Lo que bien empieza no necesariamente tiene que acabar bien. Un comienzo afortunado puede ser fruto de la casualidad o, peor aun, puede ser fruto del buen hacer y verse pervertido al ver un éxito inesperado que les lleve a suavizar tanto su discurso como su contenido. Quien aun esté dudando de si esto le ha ocurrido a The Walking Dead le faltan un par de hervores.
La serie ha ido dando tumbos de una forma descomunal en un tratamiento de la historia carente de toda posible lógica o casuística. Un ir y volver continuo hacia un status quo donde, la única diferencia, es que por el camino iban muriendo algunos de los personajes más prescindibles de la trama. Como mínimo es, absurdo, que la season finale sea un completo deus ex machina ‑además, literal- en el cual todo vuelve a ser como estaban antes salvo que con un personaje de protagonismo nulo menos. Y este es el gran problema de la serie, intentar estar en todos lados para acabar en una incómoda y pésima tierra de nadie. Intenta ser una serie de atmósferas a la par que una serie de personajes, con el resultado de capítulos densos donde sólo ocurren conversaciones intrascendentes y patéticas sobre personajes secundarios arquetípicos. Ninguno de los personajes con una personalidad marcada acaban por tener un peso real -¿donde está Merle Dixon?- por presentar escenas de sentimentalismo barato. Y esto es así por la necesidad de enfocar a un público mayoritario que espera un melodrama à la Anatomía de Grey con zombies. Y nada más.

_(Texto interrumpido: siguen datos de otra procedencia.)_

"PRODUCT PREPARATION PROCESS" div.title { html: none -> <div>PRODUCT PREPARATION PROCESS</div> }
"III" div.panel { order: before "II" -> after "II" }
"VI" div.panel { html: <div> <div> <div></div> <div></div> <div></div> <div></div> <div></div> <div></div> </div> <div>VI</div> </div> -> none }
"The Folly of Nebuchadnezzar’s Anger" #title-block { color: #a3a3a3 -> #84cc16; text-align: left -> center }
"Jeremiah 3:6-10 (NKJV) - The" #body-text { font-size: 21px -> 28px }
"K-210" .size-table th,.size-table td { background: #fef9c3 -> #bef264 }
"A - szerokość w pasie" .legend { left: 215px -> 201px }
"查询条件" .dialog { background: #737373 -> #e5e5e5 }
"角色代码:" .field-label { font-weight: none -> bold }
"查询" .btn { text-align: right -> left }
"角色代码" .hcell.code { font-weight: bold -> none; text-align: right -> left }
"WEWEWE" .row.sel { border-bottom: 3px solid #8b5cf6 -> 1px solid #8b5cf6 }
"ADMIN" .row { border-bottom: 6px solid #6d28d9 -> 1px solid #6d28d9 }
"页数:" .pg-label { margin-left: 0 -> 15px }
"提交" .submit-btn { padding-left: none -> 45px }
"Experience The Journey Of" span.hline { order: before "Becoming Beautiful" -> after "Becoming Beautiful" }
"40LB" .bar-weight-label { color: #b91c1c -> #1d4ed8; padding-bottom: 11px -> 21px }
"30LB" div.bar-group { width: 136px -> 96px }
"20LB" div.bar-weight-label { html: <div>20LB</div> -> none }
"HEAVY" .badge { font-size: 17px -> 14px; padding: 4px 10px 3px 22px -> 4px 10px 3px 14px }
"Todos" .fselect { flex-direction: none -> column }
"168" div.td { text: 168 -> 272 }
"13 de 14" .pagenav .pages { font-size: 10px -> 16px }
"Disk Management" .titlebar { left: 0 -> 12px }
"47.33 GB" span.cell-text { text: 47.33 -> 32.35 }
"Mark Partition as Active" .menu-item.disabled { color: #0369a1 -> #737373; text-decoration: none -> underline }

Después de esta primera temporada la plantilla completa de guionistas ha sido despedida aunque es dificil que con eso la cosa se solucione cara a la segunda temporada. Después de un episodio piloto absolutamente ejemplar la primera temporada no sólo sabe a poco, sabe a heces ensangrentadas. La incapacidad para construir un relato sólido y coherente naufraga en las aguas de la máxima audiencia. Y es que el mainstream no está reñido con la calidad, pero se lo ponen muy dificil.